→ Source records

[Start of Attachment]

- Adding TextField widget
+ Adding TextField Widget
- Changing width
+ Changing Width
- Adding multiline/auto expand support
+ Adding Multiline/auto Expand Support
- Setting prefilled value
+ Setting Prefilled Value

[End of Attachment]
[Start of Attachment]

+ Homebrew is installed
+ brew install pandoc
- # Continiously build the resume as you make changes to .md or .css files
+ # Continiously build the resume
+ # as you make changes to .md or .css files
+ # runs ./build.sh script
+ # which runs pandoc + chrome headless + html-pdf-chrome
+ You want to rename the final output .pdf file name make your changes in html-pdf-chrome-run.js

[End of Attachment]
[Start of Attachment]

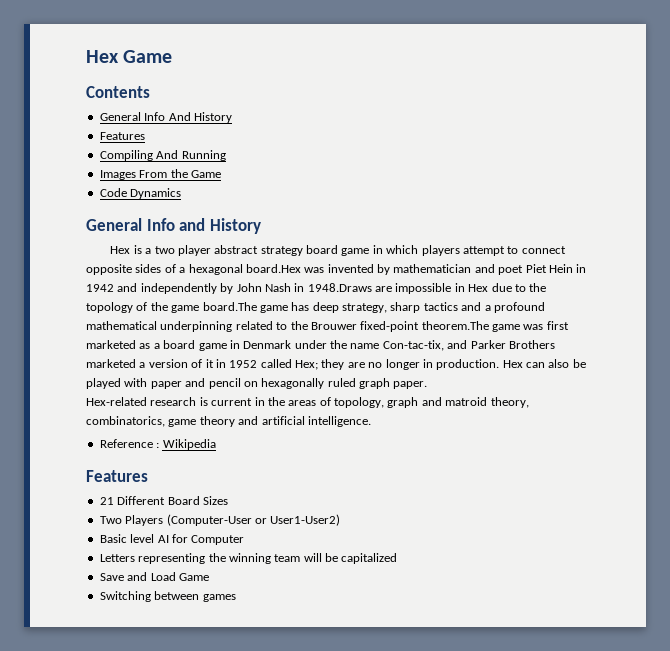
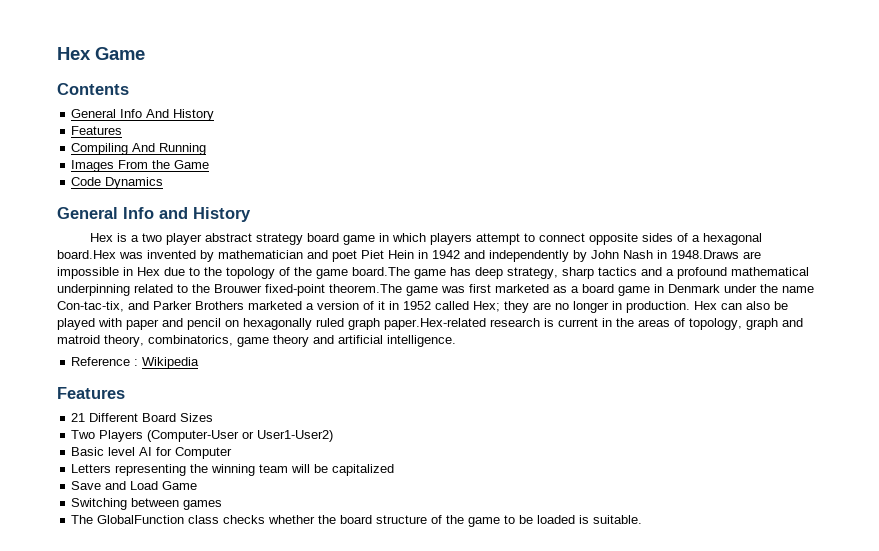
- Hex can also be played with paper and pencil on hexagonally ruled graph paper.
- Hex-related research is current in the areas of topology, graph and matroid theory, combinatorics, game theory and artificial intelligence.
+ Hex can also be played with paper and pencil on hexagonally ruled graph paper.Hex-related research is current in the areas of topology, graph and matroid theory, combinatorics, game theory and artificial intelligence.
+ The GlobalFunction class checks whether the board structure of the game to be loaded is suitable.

[End of Attachment]

Review the material and copy each line in which the word "combinatorics" appears.

- Hex-related research is current in the areas of topology, graph and matroid theory, combinatorics, game theory and artificial intelligence.
+ Hex can also be played with paper and pencil on hexagonally ruled graph paper.Hex-related research is current in the areas of topology, graph and matroid theory, combinatorics, game theory and artificial intelligence.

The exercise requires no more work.